Records from a collection
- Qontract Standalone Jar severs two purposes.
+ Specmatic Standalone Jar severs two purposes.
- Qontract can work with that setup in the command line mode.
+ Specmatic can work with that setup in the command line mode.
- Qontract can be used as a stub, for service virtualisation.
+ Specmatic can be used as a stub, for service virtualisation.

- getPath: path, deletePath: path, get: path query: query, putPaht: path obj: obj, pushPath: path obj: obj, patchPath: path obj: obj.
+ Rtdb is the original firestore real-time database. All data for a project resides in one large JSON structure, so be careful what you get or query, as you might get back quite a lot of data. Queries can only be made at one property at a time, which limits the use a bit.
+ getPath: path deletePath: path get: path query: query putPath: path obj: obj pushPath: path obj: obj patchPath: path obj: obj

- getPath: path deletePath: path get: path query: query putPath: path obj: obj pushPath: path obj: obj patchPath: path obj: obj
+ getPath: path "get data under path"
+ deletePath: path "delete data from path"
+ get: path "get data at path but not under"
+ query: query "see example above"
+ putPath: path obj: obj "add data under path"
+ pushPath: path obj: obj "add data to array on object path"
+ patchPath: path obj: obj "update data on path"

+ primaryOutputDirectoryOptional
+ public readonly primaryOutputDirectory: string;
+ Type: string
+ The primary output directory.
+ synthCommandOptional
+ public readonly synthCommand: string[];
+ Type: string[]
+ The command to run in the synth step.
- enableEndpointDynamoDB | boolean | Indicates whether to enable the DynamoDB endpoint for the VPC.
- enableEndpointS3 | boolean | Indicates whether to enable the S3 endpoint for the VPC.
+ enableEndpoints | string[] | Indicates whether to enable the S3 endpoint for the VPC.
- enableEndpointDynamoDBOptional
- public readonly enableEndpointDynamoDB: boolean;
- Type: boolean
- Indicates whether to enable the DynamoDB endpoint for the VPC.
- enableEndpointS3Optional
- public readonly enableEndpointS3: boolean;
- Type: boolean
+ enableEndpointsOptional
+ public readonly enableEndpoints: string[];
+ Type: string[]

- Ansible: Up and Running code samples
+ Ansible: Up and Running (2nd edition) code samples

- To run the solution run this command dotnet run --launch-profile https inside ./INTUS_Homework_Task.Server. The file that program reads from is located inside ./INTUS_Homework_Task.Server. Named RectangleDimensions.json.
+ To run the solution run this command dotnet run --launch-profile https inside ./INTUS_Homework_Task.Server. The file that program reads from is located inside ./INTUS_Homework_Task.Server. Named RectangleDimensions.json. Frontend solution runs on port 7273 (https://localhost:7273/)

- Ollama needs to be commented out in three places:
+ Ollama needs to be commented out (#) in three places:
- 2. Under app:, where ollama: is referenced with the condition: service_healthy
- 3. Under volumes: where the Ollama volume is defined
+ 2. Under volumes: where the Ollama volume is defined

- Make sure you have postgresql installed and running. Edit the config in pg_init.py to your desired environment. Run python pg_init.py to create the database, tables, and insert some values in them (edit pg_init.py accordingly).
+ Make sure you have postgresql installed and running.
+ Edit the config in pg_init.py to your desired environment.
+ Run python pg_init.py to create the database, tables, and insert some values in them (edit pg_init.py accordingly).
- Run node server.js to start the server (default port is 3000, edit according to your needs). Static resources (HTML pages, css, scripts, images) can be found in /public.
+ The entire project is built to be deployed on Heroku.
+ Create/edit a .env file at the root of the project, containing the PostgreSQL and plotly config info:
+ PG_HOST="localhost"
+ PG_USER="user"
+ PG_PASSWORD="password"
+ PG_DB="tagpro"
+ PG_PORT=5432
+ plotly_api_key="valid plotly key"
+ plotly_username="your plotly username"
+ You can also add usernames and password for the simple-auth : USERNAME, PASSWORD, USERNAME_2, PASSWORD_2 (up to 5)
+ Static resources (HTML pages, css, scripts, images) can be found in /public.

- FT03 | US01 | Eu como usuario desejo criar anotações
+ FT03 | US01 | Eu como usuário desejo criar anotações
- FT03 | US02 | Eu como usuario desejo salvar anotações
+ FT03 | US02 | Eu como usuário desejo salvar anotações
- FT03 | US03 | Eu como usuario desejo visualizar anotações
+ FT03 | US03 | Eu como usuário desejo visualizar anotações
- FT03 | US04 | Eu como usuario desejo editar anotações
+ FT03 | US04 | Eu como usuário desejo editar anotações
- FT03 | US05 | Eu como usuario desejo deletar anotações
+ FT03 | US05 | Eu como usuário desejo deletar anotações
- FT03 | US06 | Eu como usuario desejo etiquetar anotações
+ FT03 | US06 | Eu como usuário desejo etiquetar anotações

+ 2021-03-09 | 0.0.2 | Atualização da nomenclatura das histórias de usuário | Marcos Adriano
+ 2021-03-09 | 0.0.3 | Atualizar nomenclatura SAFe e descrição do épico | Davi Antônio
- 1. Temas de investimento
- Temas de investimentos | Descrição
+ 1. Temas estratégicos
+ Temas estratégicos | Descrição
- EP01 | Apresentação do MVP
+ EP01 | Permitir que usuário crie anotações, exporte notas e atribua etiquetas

THE PROBLEM: Copy each line above that contains the word "resources".

WRITTEN SOLUTION:
- Run node server.js to start the server (default port is 3000, edit according to your needs). Static resources (HTML pages, css, scripts, images) can be found in /public.
+ Static resources (HTML pages, css, scripts, images) can be found in /public.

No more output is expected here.